(Dataset excerpts)

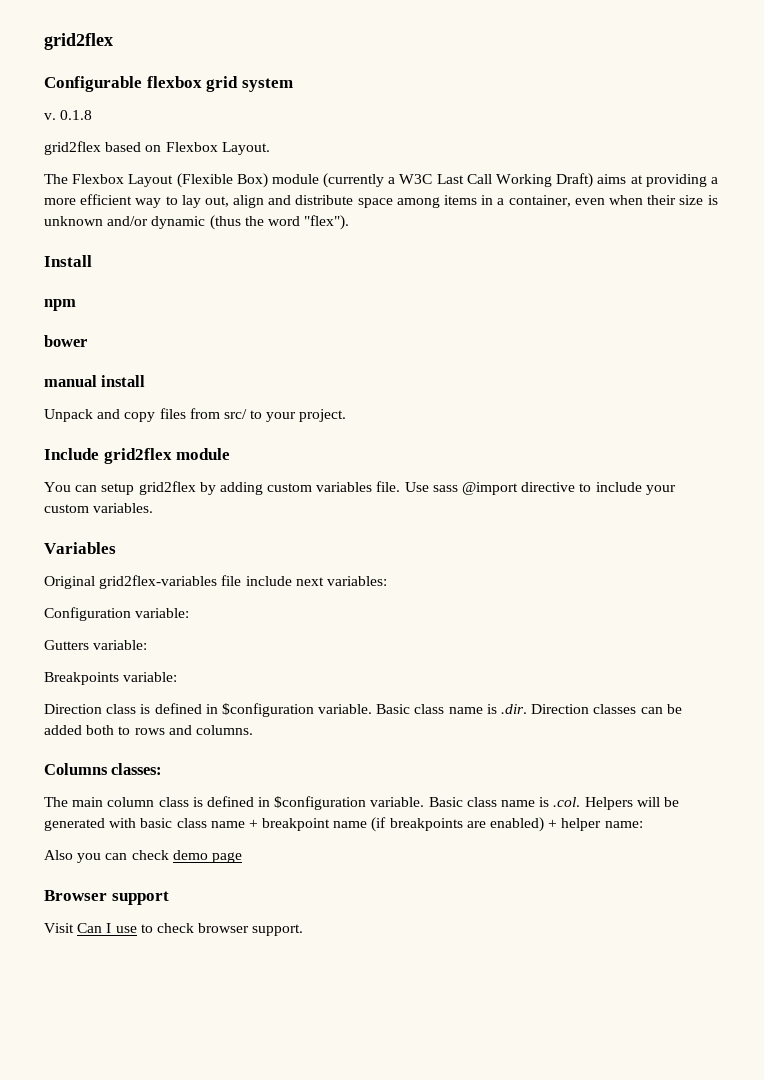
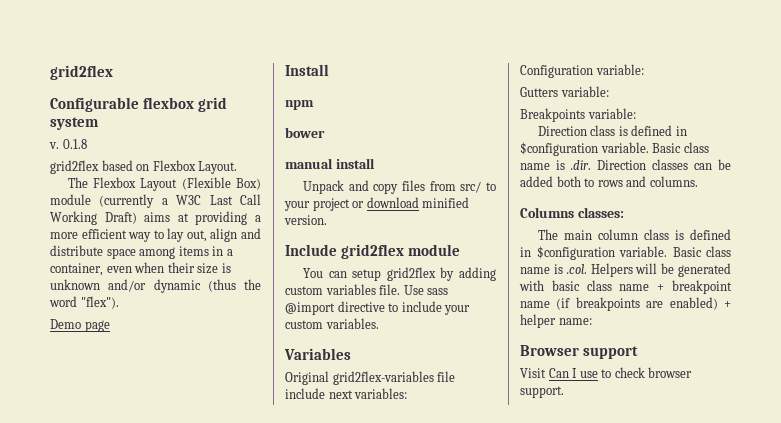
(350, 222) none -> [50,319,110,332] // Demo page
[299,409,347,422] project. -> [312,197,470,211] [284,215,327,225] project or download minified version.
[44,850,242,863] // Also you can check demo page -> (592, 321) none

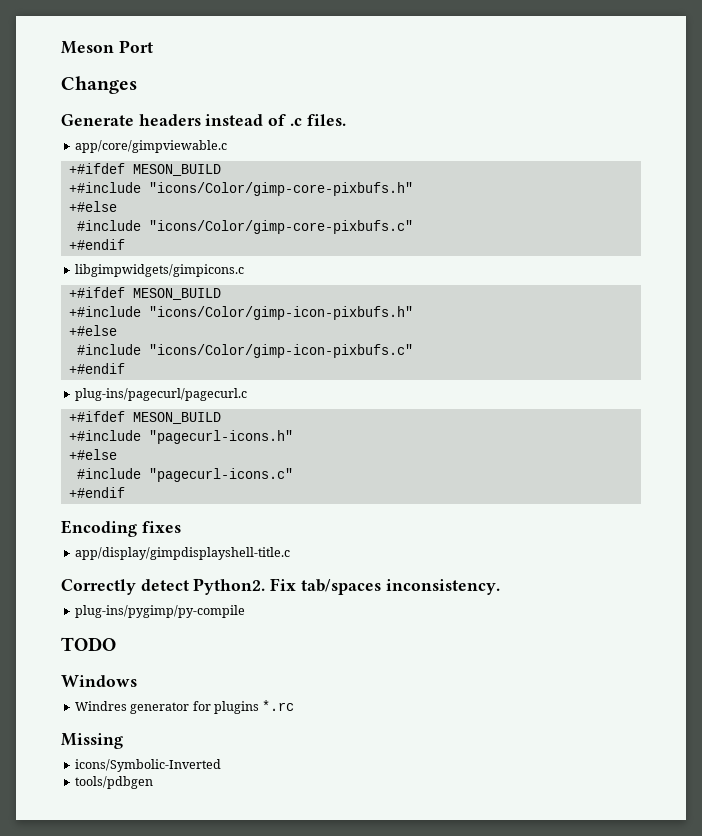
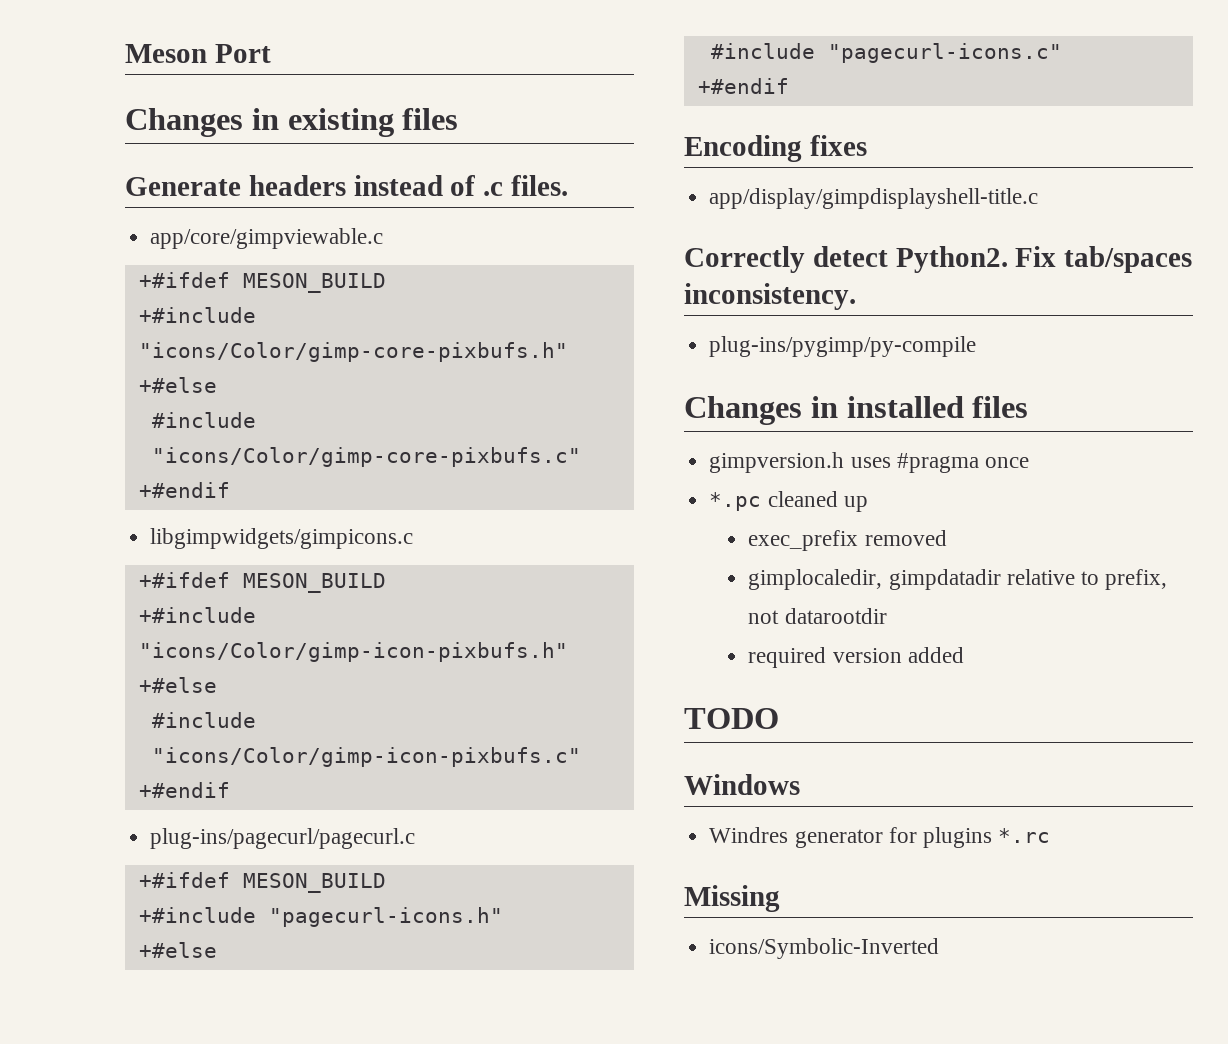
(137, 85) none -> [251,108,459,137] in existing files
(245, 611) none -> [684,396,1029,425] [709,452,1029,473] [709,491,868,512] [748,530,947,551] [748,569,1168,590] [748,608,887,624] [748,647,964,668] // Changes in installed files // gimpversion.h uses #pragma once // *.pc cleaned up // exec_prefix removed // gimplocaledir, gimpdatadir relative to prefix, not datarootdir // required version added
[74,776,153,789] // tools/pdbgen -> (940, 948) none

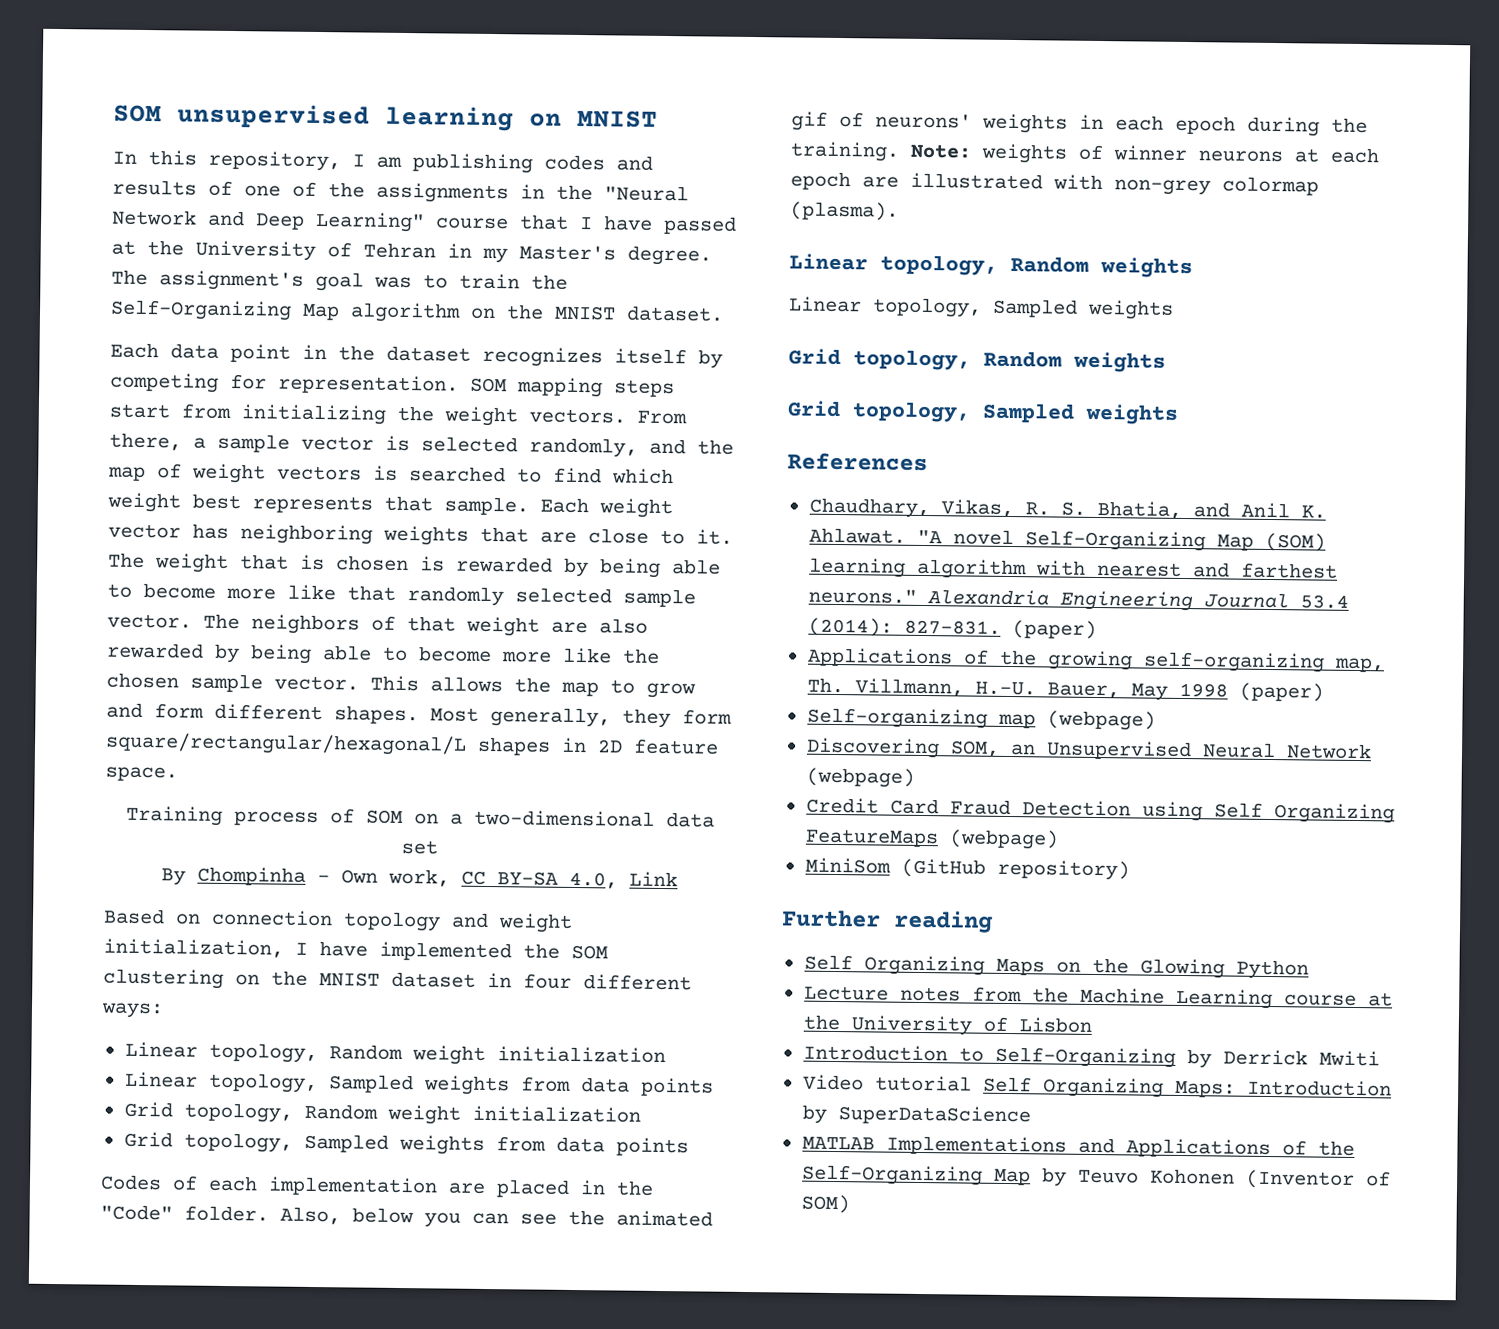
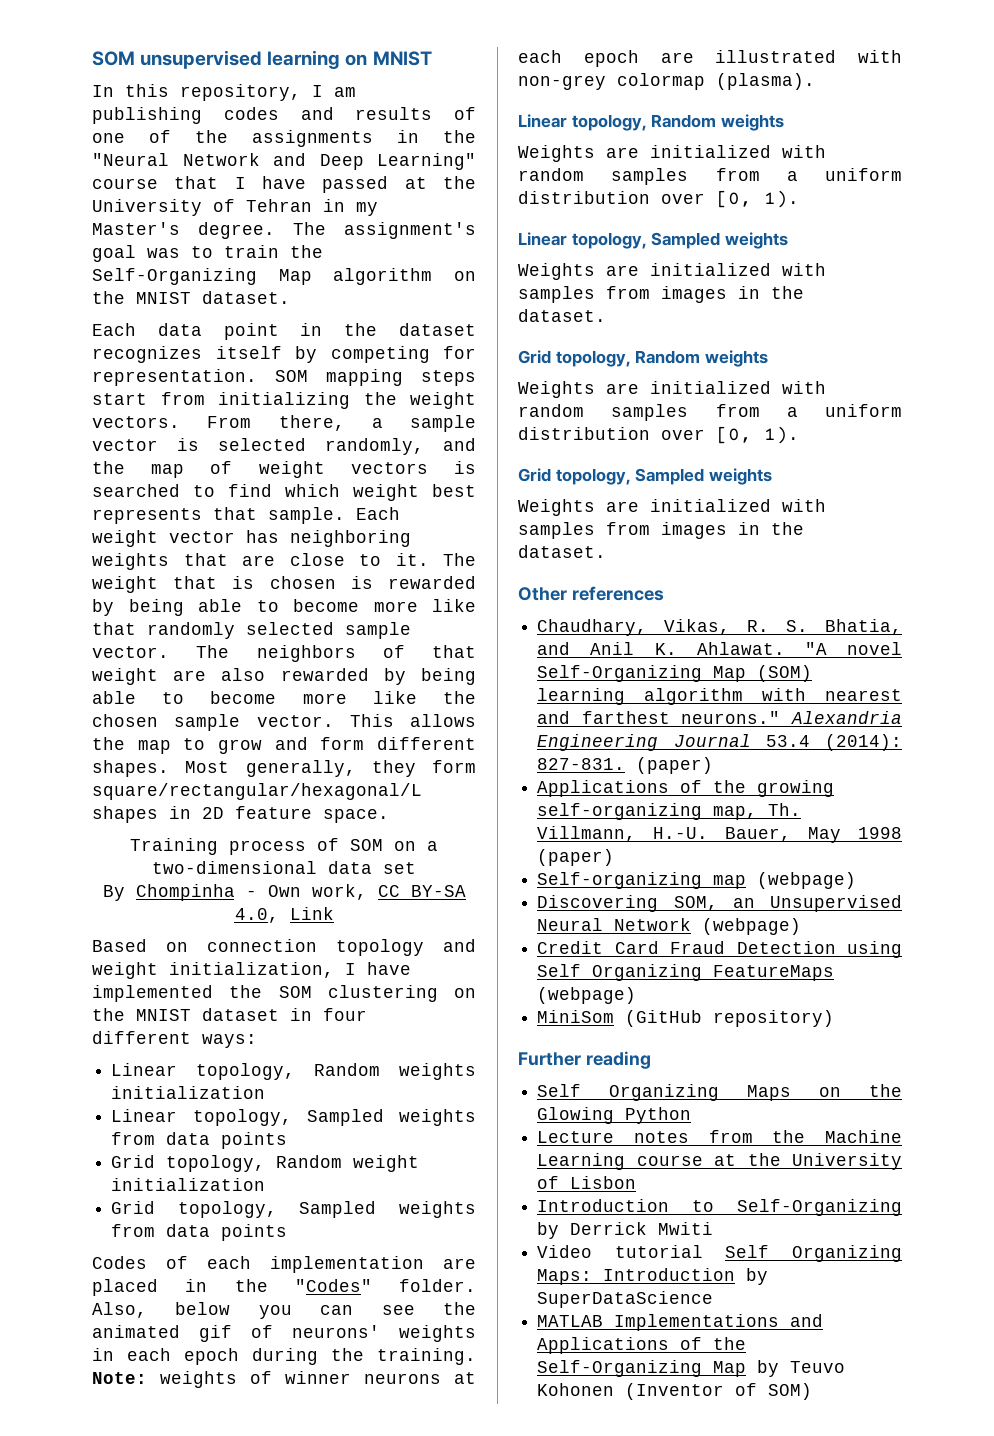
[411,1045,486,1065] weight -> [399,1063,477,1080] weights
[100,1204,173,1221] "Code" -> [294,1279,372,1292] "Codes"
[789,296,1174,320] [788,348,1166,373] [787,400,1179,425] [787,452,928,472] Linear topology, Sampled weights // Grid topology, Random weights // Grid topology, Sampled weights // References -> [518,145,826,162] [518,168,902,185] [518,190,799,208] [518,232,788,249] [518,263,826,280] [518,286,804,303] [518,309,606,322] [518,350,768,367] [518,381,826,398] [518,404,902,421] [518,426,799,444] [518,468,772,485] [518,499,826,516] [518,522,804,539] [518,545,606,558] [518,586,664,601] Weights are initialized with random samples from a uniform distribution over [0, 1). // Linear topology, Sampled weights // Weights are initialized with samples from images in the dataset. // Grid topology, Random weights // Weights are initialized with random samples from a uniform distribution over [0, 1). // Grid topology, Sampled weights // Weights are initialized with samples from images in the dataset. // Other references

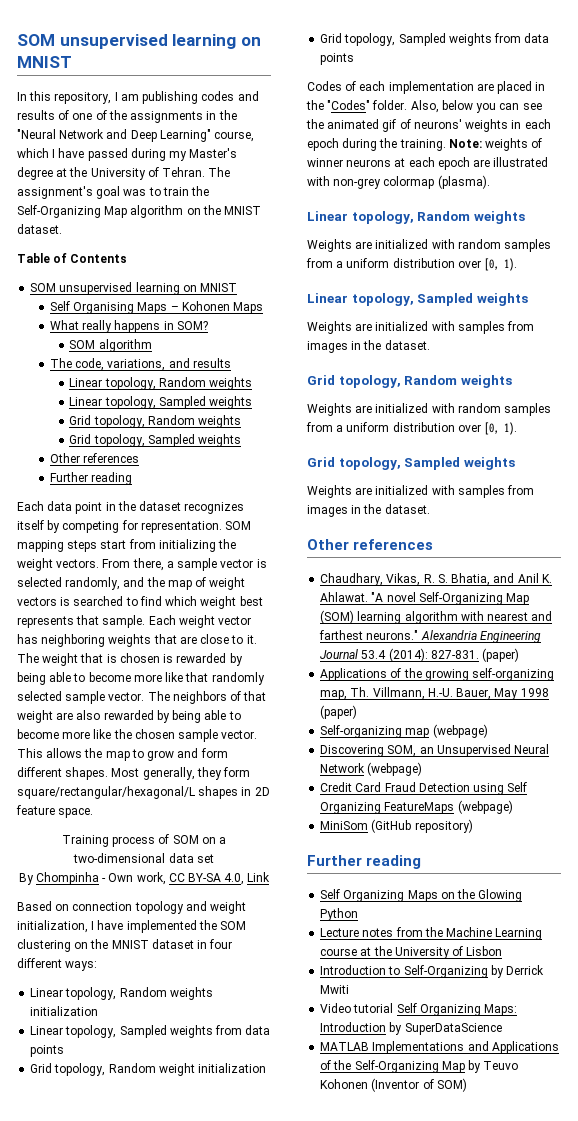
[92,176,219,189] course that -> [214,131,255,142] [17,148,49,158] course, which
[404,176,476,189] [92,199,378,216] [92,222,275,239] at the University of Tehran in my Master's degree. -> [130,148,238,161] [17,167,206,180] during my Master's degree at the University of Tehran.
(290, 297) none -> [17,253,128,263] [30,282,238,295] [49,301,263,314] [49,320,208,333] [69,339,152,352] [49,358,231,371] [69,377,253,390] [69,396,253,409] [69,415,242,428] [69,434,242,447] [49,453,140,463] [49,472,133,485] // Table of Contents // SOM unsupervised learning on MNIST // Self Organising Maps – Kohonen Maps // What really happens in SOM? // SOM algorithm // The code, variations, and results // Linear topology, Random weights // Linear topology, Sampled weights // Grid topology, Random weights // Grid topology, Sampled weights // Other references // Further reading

**WORK ITEM:** Each line between the one holding "[299,409,347,422] project. ->" and the one holding "[404,176,476,189] [92,199,378,216] [92,222,275,239]", inclusive, should be copied exactly as it appears above, and pictures should be omitted.

**RESPONSE AREA:**
[299,409,347,422] project. -> [312,197,470,211] [284,215,327,225] project or download minified version.
[44,850,242,863] // Also you can check demo page -> (592, 321) none

(137, 85) none -> [251,108,459,137] in existing files
(245, 611) none -> [684,396,1029,425] [709,452,1029,473] [709,491,868,512] [748,530,947,551] [748,569,1168,590] [748,608,887,624] [748,647,964,668] // Changes in installed files // gimpversion.h uses #pragma once // *.pc cleaned up // exec_prefix removed // gimplocaledir, gimpdatadir relative to prefix, not datarootdir // required version added
[74,776,153,789] // tools/pdbgen -> (940, 948) none

[411,1045,486,1065] weight -> [399,1063,477,1080] weights
[100,1204,173,1221] "Code" -> [294,1279,372,1292] "Codes"
[789,296,1174,320] [788,348,1166,373] [787,400,1179,425] [787,452,928,472] Linear topology, Sampled weights // Grid topology, Random weights // Grid topology, Sampled weights // References -> [518,145,826,162] [518,168,902,185] [518,190,799,208] [518,232,788,249] [518,263,826,280] [518,286,804,303] [518,309,606,322] [518,350,768,367] [518,381,826,398] [518,404,902,421] [518,426,799,444] [518,468,772,485] [518,499,826,516] [518,522,804,539] [518,545,606,558] [518,586,664,601] Weights are initialized with random samples from a uniform distribution over [0, 1). // Linear topology, Sampled weights // Weights are initialized with samples from images in the dataset. // Grid topology, Random weights // Weights are initialized with random samples from a uniform distribution over [0, 1). // Grid topology, Sampled weights // Weights are initialized with samples from images in the dataset. // Other references

[92,176,219,189] course that -> [214,131,255,142] [17,148,49,158] course, which
[404,176,476,189] [92,199,378,216] [92,222,275,239] at the University of Tehran in my Master's degree. -> [130,148,238,161] [17,167,206,180] during my Master's degree at the University of Tehran.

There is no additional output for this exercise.